Posted on February 4, 2016

Canada didn’t manage to make it through to the list of top 20 countries with the most effective healthcare systems according to the WHO, and few industry professionals advocating socialized medicine. According to Jonathan Cohn, ‘no one in the United States is serious about considering adaptation of British and/or Canadian healthcare systems, and partially due to no reasonability in introducing waiting lists, a very controversial aspect lies in the foundation of such systems’. However, since the abroad press is positive about the ‘model’ of such healthcare systems, let’s outline its dignities and focus on its peculiar features.

Although the Canadian Health&Care system is oftentimes named as ‘national’, in fact, it is quite decentralized: the responsibilities largely lie on shoulders of the local provinces and territories.
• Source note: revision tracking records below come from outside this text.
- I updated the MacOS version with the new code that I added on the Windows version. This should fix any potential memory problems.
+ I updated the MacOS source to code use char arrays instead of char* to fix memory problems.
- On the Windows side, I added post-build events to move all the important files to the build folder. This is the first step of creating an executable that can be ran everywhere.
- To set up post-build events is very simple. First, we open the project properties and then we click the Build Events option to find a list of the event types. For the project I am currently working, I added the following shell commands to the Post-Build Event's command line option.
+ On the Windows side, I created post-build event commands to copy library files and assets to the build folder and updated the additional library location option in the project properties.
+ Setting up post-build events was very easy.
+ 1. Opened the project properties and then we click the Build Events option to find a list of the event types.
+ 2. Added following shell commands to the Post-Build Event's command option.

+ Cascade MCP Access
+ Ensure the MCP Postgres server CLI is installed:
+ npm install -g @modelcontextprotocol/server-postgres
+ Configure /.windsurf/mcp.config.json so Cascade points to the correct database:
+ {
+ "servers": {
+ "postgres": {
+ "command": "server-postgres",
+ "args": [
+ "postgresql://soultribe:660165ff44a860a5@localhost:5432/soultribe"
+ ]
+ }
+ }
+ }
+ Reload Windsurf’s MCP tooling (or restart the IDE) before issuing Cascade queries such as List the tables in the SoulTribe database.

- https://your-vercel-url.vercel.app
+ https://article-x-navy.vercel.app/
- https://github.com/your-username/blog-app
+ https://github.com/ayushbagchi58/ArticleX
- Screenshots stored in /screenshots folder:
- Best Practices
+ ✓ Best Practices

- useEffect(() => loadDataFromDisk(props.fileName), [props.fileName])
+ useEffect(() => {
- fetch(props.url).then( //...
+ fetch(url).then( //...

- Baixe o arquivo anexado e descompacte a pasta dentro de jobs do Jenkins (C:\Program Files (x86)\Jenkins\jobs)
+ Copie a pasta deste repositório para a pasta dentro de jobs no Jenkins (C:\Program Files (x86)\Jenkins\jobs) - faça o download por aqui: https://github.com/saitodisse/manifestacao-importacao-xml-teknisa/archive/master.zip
The system, just like American Medicaid, is funded by regional and federal budgets. To access the means of the federal budget, the provincial health programs must comply with five vital criteria; so they should be:

  • universal, i.e. apply to all residents of the province on an equal footing;
  • comprehensive, i.e. cover all medically necessary services of physician and hospitals;
  • mobile, i.e. save the citizens’ insurance coverages when they are moving to another province;
  • available, i.e. exclude any financial barriers;
  • governmental, i.e. controlled by a non-profit body within the jurisdiction of the provincial government.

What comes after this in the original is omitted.